What is it good for? – Mild skin ageing, early onset wrinkles, mild hyperpigmentation, refining the skin texture, rosacea.

Mandelic Acid (AHA)

This has gentle surface action and is both anti bacterial and anti inflammatory. It is derived from bitter almonds, so nut allergy sufferers beware.
What is it good for? – Oily and congested skin, superficial to medium acne, superficial hyperpigmentation.

Salicylic Acid (BHA)

Great for oily and congested skin types. It is a mild anti-inflammatory peel that can deep cleanse pores to remove debris and built up oil. It also contributes to the effective shedding of old skin cells. If you’re allergic to aspirin, then beware of salicylic acid as they are from the same chemical family.
What is it good for? – Deep cleansing the skin prior to other peels, controlling oil production, reducing pore size.

Glycolic Acid (AHA)

One of the original chemical peeling solutions made from sugar cane.
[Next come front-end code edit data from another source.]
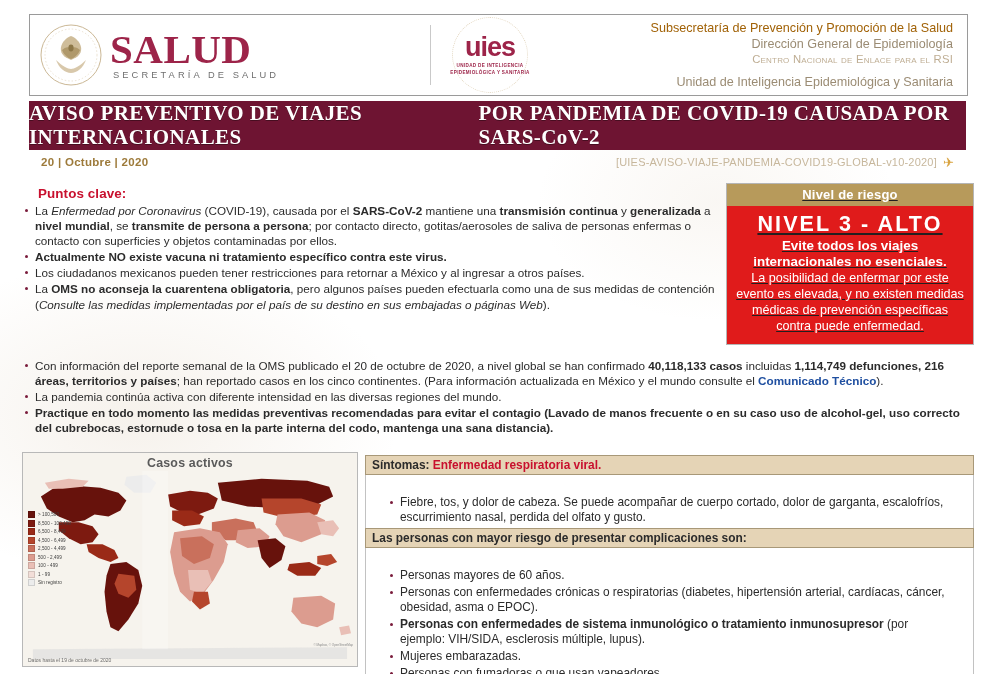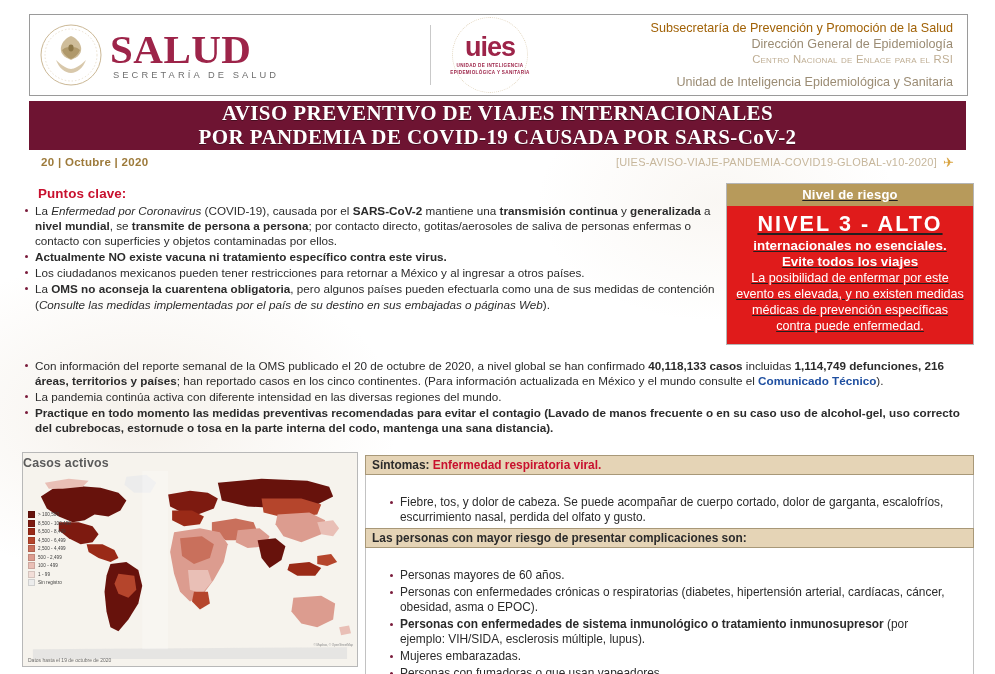"AVISO PREVENTIVO DE VIAJES" .banner { flex-direction: column -> row }
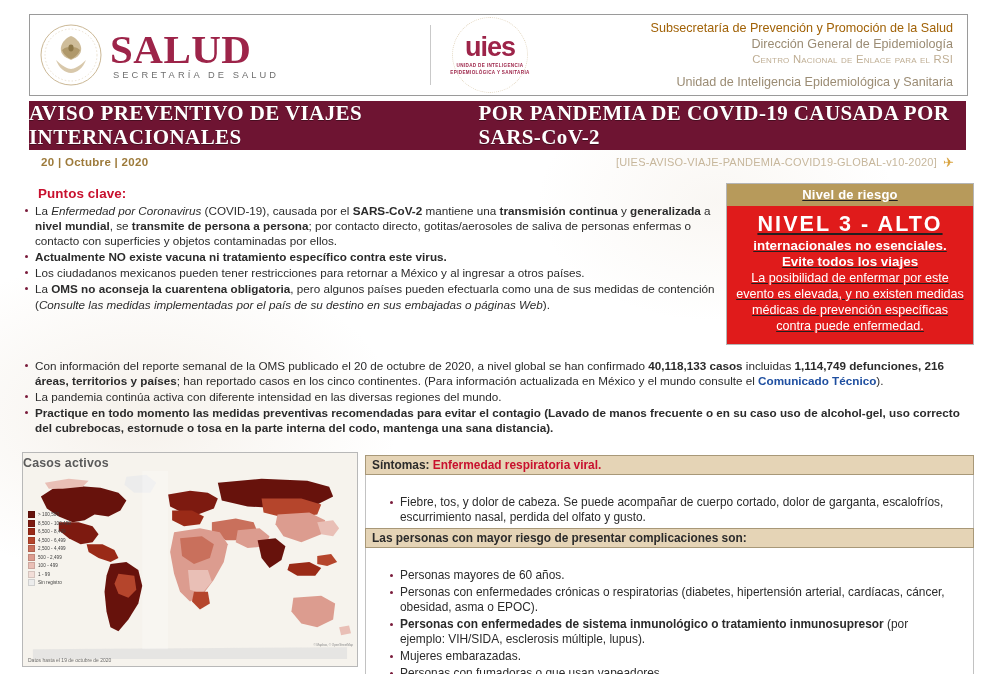"internacionales no esenciales." div.risk-strong { order: before "Evite todos los viajes" -> after "Evite todos los viajes" }
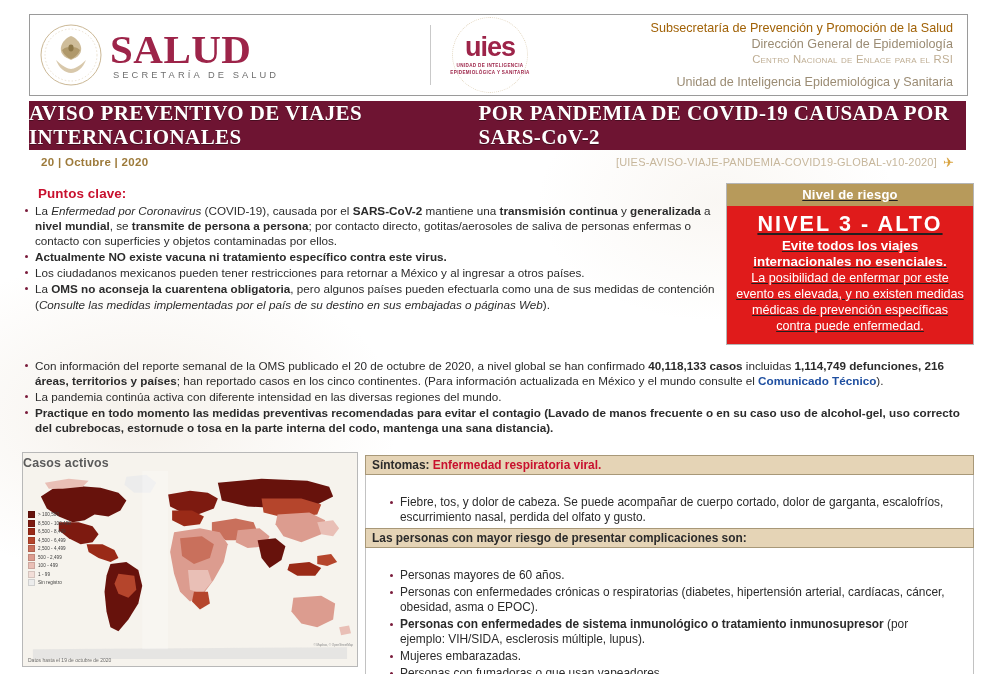"Casos activos" .map-title { text-align: left -> center }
A highly efficient, high performance work horse for many aestheticians.
What is it good for? – Mild to severe ageing skin, loose skin, lines/wrinkles, hyperpigmentation, sun damage, acne and associated scarring.

Citric Acid (AHA)

Derived particularly from oranges and lemons. It creates a mild peeling effect but is often added to other peels as a gentle booster for its antioxidants, plumping and brightening effects.
What is it good for? – Light pigmentation, smoothing and reconditioning skin and brightening.

Precautions for black skin

One of the primary concerns for black skin when having any skin treatments, including peels is the potential to develop Post Inflammatory Hyperpigmentation. That is, instead of clearing the hyperpigmentation the treatment does the opposite and creates more hyperpigmentation, dark marks and scarring.

Therefore, it is important to ensure your skin is properly prepped and primed in the weeks leading up to the peel. This could be in the form of a preparatory peel or using home-care products with similar ingredients to the peel.

It is also important to leave adequate time between treatments to allow skin to heal. Ten to fourteen days is ideal, though some peel treatments can require up to four weeks.

It is also important that a full medical history is disclosed including discussing your propensity to scar. If you’ve suffered from keloid scarring in the past, then peels are not advisable.

Are you applying sunscreen on a daily basis? If you want to have peels, then it is a must to wear sunscreen of at least SPF 30 everyday to prevent further damage to your skin and post treatment inflammation.